Stored items
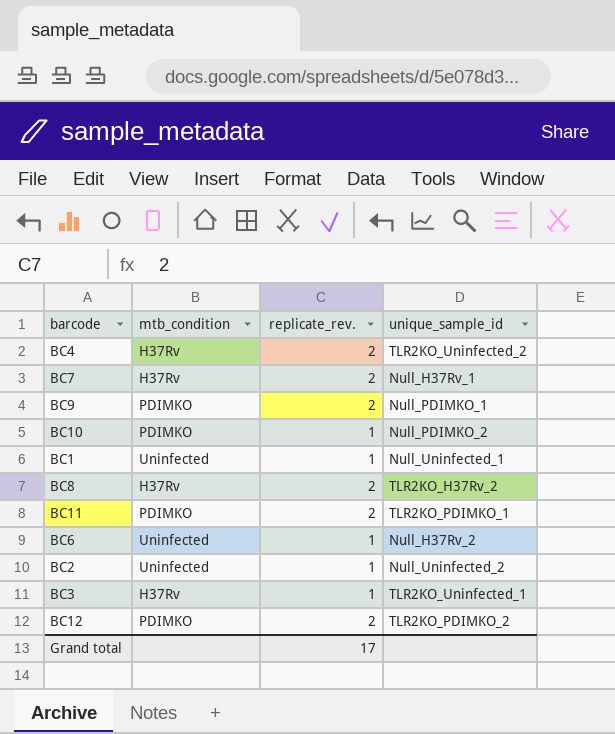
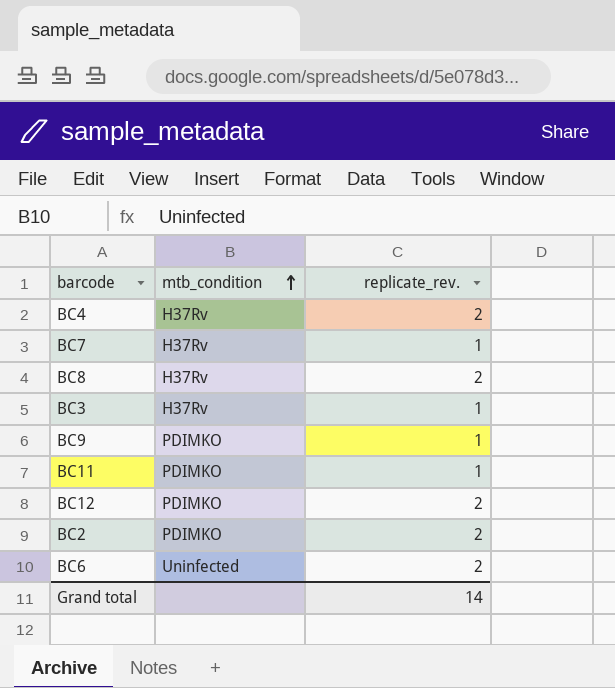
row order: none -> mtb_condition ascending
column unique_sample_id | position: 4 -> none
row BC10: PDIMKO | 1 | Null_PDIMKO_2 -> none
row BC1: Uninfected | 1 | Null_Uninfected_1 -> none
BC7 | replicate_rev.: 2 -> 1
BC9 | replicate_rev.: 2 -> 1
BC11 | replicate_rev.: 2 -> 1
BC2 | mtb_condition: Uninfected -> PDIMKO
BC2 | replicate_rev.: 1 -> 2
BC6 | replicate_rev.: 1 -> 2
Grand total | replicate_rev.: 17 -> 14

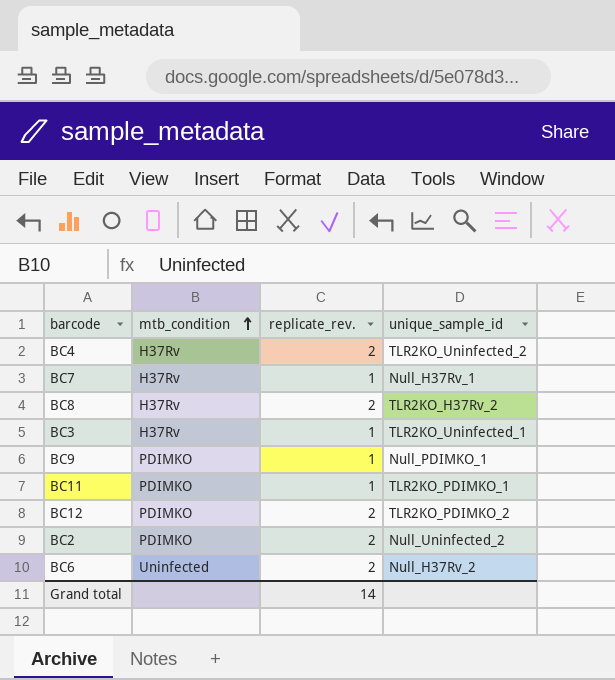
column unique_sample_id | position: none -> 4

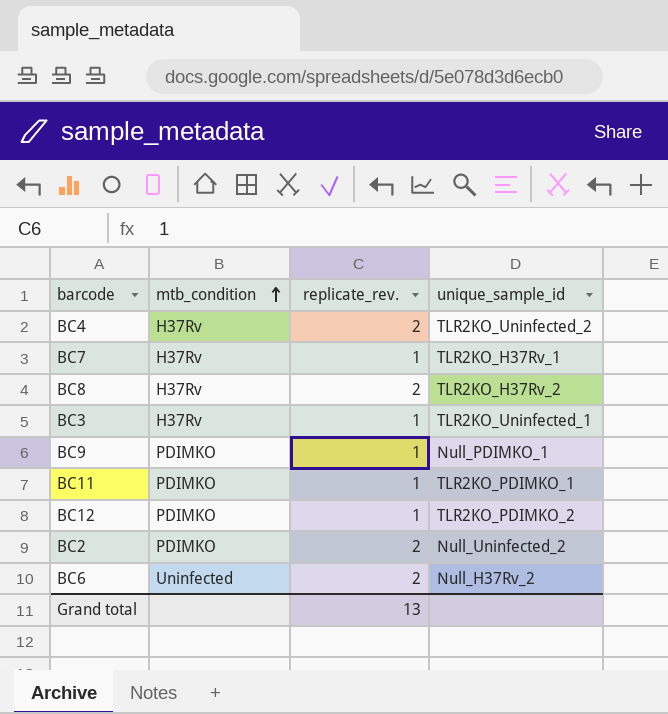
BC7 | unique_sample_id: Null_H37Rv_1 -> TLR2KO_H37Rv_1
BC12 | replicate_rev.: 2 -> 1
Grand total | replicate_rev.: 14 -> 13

◆ Required work: Which lines in the records contain the word "column"? Copy each one.

◆ Exercise output:
column unique_sample_id | position: 4 -> none
column unique_sample_id | position: none -> 4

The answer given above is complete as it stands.